Don’t get me started on waitress stories! Restaurants, as June says, are passionate places, full of unpredictability and eccentricity. And they are full of stories. I’ll just tell you one….

One night when I was working I had a customer who was eating alone, a handsome fellow, and, as he ate his meal—a good meal: grilled salmon and wine—he was writing on a pad of paper. I always wanted to know what my customers were up to, and pretty soon I could see that, among other things, he’d written the name of a friend of mine. I had to admit to him that I was a nosey waitress, and I asked why he’d written my friend’s name. The customer was Kevin Krajick, a writer, and he’d come here to the Oregon coast from New York to work on an article about the forest. He was looking for a man named Chuck Willer, because he hoped to interview him. Chuck was an environmentalist. “Oh,” I told him, “I can get you an interview with Chuck. He’s my husband.”
Sometimes I miss waiting tables, although by the end I had begun to resent it. I wanted to be the one sitting at the table, eating and drinking. I wanted to be the one on vacation.

Q: Throughout the story June makes references to movie scenes and characters, and in one instance Mona even tells her she has seen too many movies. What are some of your favorite movies?

I have so many favorites. The Color of Paradise, The Official Story, A Room With a View, The Sea Within, Amores Perros, Y Tu Mama Tambien, Fargo, Dirty Pretty Things, 21 Grams, Munich. My husband says that I just like dark movies, but it’s not true. I also love Roddy Doyle’s work, especially The Snapper and The Commitments. And I loved Lock, Stock and Two Smoking Barrels, Adaptation, and O Brother, Where Art Thou?, and those aren’t very dark.

Q: How important are details in this story—Vernay’s red shoes, June’s bracelet, how June traces the writing on Harlan’s shirt? In what ways are the small details that make up a story as integral as the overall plot?

Fiction is the accumulation of details. It’s about the senses, about the body, about things we see, hear, taste, smell, and feel.

For a long time I’ve wanted to write about poverty and its effect on children, but it was very hard to do this. Kids suffer when their parents are poor. Everyone knows that already. This novel ended up being a natural and, I hope, effective way for me to write about it because I could use the specific, physical details of the kids’ lives. I could use a discussion between two young children, as they try to grapple with the meaning of foster care, for example.

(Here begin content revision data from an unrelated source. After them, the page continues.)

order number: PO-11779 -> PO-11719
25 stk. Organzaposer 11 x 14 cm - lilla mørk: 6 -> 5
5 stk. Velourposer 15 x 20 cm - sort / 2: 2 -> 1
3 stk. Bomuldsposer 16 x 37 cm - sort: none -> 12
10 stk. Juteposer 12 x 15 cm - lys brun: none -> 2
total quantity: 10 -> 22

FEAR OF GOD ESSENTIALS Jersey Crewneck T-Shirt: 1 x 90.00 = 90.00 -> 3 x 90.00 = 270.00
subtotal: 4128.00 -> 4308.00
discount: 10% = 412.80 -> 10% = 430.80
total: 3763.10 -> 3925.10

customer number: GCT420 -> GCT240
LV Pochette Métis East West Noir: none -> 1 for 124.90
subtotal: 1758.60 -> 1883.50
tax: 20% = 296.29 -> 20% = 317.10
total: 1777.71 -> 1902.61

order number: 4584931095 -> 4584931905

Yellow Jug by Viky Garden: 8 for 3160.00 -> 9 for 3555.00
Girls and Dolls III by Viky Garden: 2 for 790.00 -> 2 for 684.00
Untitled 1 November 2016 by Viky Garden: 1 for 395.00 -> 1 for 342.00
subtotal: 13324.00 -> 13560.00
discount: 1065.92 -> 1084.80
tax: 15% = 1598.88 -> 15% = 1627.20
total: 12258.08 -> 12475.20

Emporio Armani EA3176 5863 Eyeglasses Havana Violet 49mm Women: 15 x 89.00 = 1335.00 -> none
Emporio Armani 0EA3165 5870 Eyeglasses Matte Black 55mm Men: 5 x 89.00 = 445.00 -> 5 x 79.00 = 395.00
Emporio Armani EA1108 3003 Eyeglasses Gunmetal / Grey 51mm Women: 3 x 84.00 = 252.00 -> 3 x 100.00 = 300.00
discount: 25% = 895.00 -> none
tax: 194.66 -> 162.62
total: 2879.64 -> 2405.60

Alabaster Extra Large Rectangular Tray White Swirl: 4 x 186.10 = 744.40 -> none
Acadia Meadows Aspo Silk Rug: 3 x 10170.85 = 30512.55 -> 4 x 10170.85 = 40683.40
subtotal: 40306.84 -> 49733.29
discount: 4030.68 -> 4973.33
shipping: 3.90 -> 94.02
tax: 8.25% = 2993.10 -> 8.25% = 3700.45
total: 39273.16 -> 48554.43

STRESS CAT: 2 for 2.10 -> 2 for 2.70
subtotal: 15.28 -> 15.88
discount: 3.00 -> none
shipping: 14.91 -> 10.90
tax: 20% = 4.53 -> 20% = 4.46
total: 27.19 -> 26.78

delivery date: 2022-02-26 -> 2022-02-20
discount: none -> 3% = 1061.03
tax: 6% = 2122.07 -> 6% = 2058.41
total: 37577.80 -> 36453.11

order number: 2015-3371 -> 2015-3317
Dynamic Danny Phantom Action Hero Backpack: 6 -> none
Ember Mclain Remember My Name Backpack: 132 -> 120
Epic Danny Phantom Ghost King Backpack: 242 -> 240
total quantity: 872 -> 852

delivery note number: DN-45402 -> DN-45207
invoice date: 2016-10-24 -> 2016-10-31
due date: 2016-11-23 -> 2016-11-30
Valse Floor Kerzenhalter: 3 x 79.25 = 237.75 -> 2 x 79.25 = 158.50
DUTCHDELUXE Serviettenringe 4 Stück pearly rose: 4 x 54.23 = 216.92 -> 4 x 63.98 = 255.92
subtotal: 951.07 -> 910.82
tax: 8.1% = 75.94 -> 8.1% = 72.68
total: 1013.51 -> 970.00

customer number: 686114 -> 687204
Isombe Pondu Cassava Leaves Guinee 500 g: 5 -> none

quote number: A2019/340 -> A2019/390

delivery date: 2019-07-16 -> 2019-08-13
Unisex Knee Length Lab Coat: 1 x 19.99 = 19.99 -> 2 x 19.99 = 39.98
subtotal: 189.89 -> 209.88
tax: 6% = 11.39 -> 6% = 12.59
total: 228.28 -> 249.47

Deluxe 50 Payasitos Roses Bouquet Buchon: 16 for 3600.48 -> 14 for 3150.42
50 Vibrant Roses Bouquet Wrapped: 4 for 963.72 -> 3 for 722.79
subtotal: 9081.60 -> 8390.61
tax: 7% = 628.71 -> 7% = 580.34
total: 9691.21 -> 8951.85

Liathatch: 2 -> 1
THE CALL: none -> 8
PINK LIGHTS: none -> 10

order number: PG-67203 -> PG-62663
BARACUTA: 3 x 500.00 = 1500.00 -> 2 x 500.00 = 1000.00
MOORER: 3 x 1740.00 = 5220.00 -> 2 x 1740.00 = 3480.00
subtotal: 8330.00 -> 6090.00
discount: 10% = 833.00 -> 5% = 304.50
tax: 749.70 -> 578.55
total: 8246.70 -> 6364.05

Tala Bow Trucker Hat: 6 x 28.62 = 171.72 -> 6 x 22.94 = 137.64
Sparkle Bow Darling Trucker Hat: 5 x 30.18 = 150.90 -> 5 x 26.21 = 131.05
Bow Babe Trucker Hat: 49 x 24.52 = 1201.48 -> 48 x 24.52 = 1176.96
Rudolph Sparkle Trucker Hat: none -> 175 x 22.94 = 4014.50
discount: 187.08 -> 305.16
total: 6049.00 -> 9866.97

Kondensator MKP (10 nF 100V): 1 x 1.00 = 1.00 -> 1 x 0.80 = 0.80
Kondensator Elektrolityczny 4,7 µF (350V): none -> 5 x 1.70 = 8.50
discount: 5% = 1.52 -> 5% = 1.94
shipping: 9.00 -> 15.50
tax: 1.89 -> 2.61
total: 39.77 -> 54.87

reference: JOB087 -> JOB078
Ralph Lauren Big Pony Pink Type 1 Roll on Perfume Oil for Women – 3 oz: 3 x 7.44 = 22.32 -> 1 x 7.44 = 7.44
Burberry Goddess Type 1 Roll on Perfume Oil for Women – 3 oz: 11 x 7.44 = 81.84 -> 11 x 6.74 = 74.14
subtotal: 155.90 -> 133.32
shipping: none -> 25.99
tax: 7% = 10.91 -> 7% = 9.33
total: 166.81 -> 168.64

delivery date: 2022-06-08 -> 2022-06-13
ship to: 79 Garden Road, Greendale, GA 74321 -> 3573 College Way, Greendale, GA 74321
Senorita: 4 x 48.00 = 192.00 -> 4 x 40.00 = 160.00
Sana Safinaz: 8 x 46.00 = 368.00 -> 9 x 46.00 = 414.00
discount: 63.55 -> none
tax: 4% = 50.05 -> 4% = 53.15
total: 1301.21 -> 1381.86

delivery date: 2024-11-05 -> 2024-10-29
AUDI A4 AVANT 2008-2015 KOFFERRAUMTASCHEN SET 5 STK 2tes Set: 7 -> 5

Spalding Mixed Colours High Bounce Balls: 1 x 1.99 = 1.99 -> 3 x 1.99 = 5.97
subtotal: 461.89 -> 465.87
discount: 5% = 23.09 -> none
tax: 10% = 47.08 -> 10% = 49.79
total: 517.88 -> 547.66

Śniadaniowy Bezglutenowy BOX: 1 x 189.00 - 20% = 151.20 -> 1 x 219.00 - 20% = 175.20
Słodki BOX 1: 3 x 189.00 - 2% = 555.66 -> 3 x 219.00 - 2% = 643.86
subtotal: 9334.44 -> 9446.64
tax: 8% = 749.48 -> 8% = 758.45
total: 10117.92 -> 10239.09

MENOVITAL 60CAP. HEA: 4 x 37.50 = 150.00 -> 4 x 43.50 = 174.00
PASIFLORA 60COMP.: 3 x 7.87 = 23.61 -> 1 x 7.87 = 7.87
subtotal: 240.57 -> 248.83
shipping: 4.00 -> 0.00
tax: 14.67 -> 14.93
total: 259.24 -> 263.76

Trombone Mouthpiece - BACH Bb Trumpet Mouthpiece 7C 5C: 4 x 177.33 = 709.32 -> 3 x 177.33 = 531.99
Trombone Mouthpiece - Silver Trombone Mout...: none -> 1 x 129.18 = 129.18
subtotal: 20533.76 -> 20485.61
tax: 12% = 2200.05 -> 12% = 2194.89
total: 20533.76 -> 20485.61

We’re physical beings first. We’re not moved by ideas, as much as we are by physical details. Flannery O’Connor talks about this. Using Madame Bovary as an example, she quotes a line in which Flaubert writes about Emma playing piano and, on the other end of the village, the bailiff’s clerk “bareheaded and in list slippers, stopped to listen, his sheet of paper in his hand.” O’Connor goes on to say that, before anything else, before anything grandiose, a writer is about “putting list slippers on clerks.”

Q: What would you like readers to know about Twenty Questions?

People ask where I got the title, “Twenty Questions.” Many parents know it as a game they play, usually on long car trips, with their children. In the game, one person thinks of a physical object, and the other players try to guess what it is. They can ask up to twenty yes/no questions. Is it alive? Is it bigger than a loaf of bread? And on and on.

Young children often begin guessing right away. Is it a horse? Is it a doll? As if they can just stumble onto the answer. At the beginning of the book, June is like this. She won’t ask the right questions. She doesn’t want to know the answer.